О Достоевском и говорить нечего. «Записки из подполья» для него – документ необычайной важности, истинная «критика чистого разума», не в обиду будь сказано Канту, да и в «Бесах» главный герой для Шестова не Ставрогин, не Верховенский, а Кириллов – лицо эпизодическое, «великий и загадочный молчальник», как Шестов его характеризует.
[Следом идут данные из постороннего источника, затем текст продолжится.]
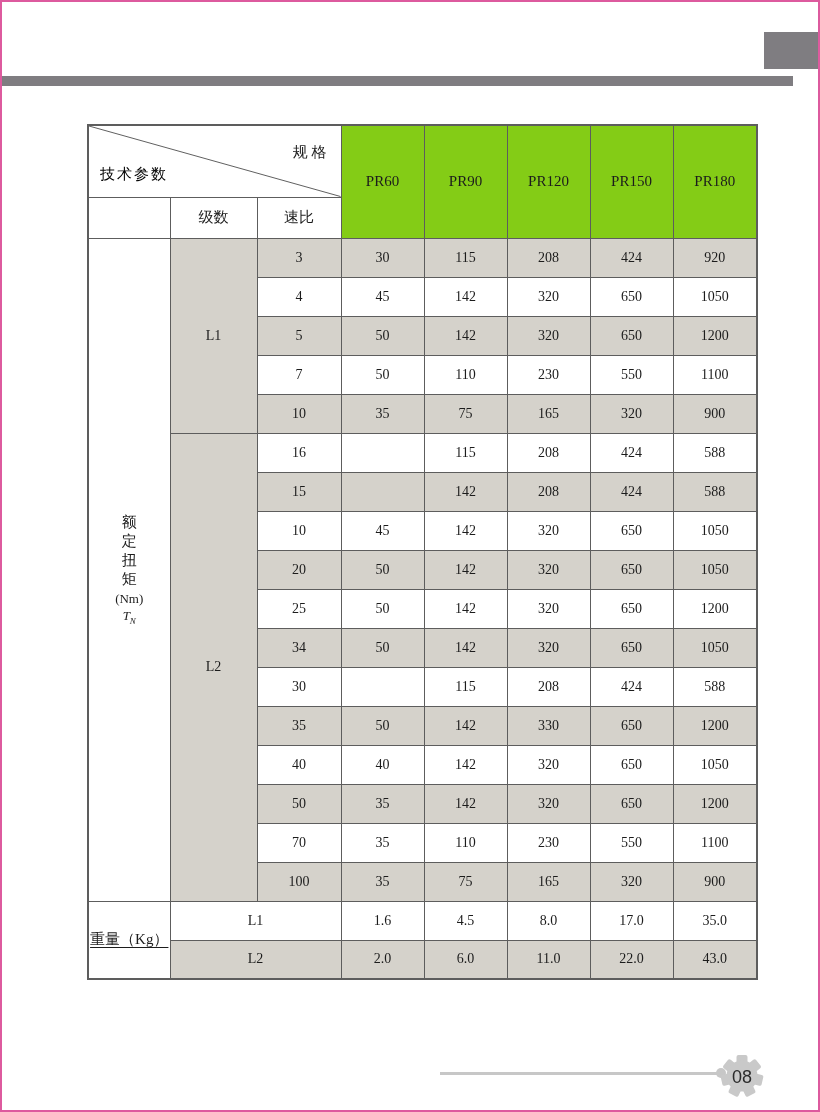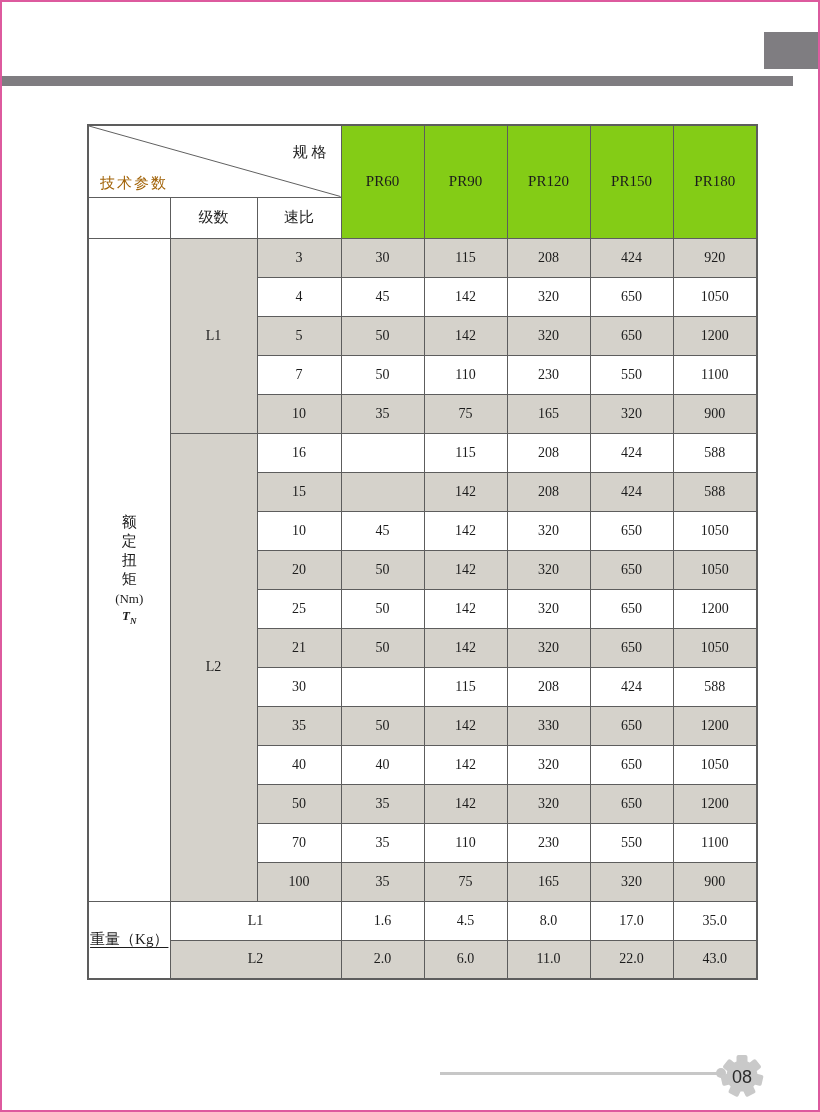"技术参数" .diag-bottom { bottom: 4px -> 13px; color: #a16207 -> #000000 }
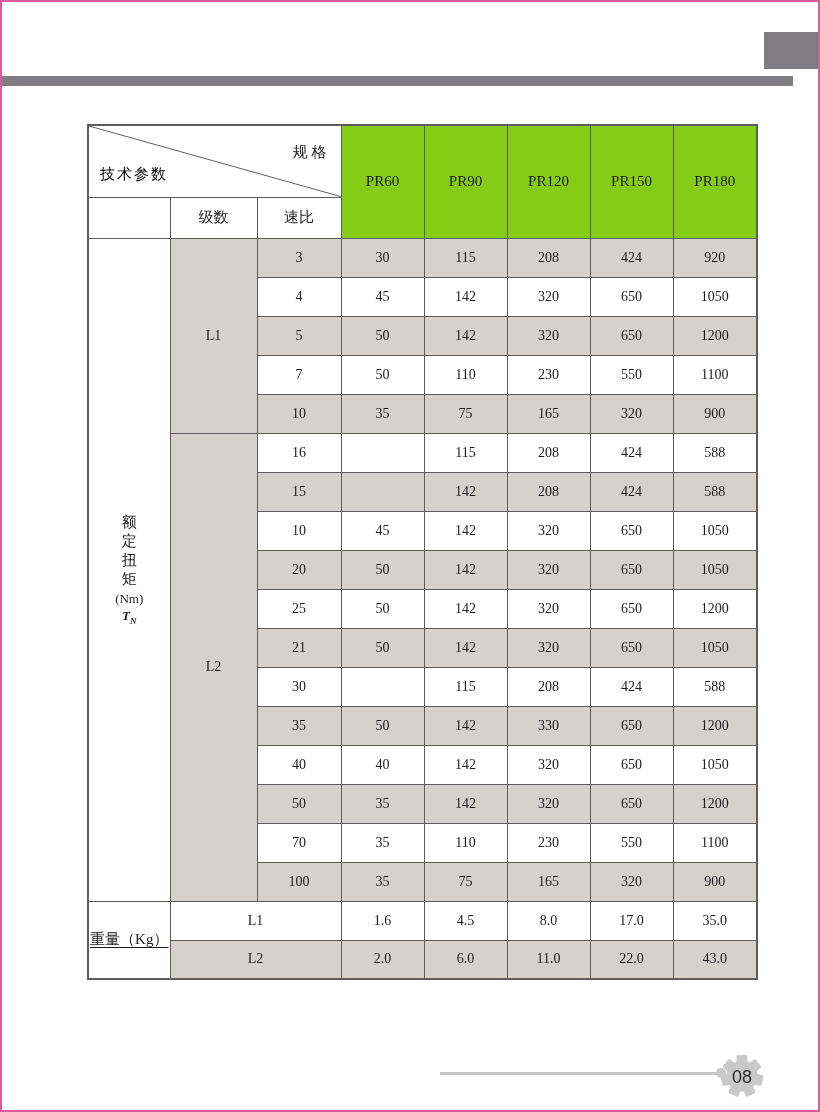"TN" .t-sym { font-weight: bold -> none }
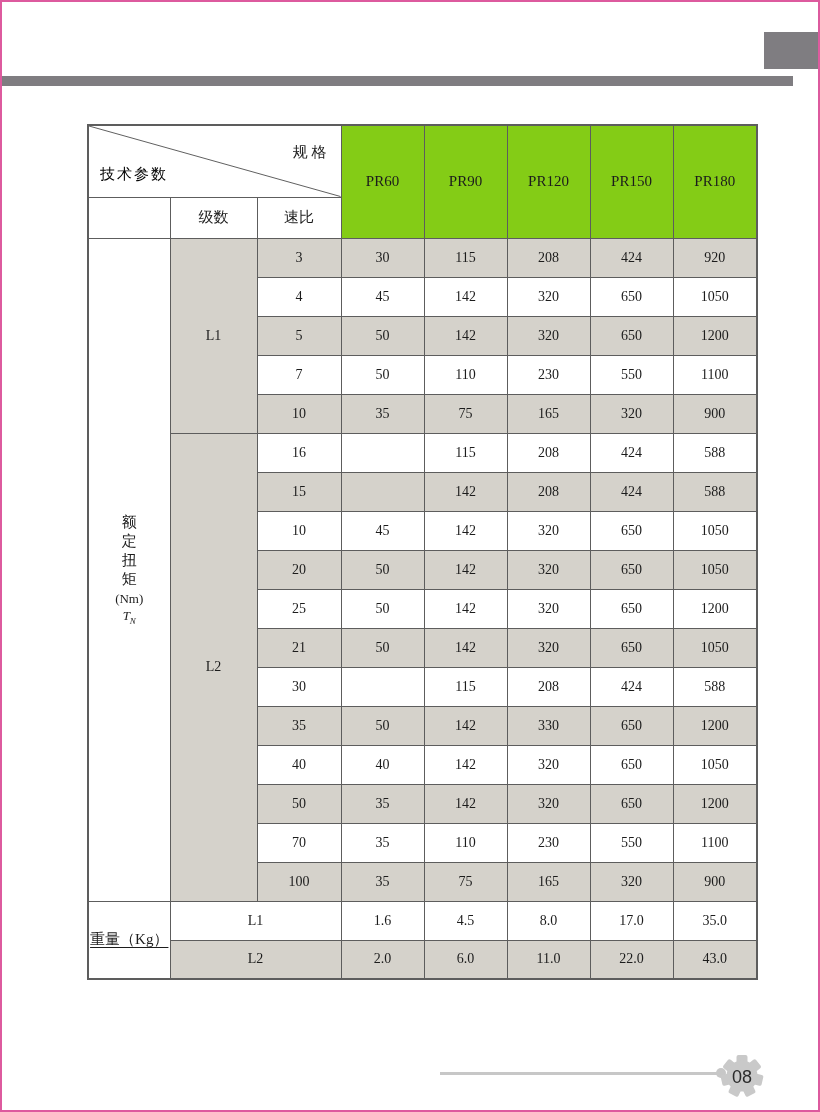"21" td.g { text: 21 -> 34 }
«Эпизод с Кирилловым по силе, глубине и выразительности того, что на нашем языке называется неизреченным, может быть отнесен к шедеврам мировой литературы. Заявить своеволье!.. Остановиться и поставить, наконец, вопрос: да точно ли наш человеческий мир, тот мир, тот мир, который создан коллективным опытом, есть единственно возможный мир и точно ли разум с его законами властвует над людьми». («Преодоление самоочевидностей»).
У Достоевского Шестову не приходилось отделять существенное от второстепенного, призрачное от подлинного, как заставляет его делать это Толстой. Достоевский уводит его так далеко, что порой колеблется следовать за ним даже он, Шестов, как будто опасающийся: стоит ли изменять своим сомнениям ради новой, пусть и безумной веры? Вправе ли кто-нибудь утверждать, что дважды два наверно не четыре? Не окажется ли в конце концов последняя лесть горше первой?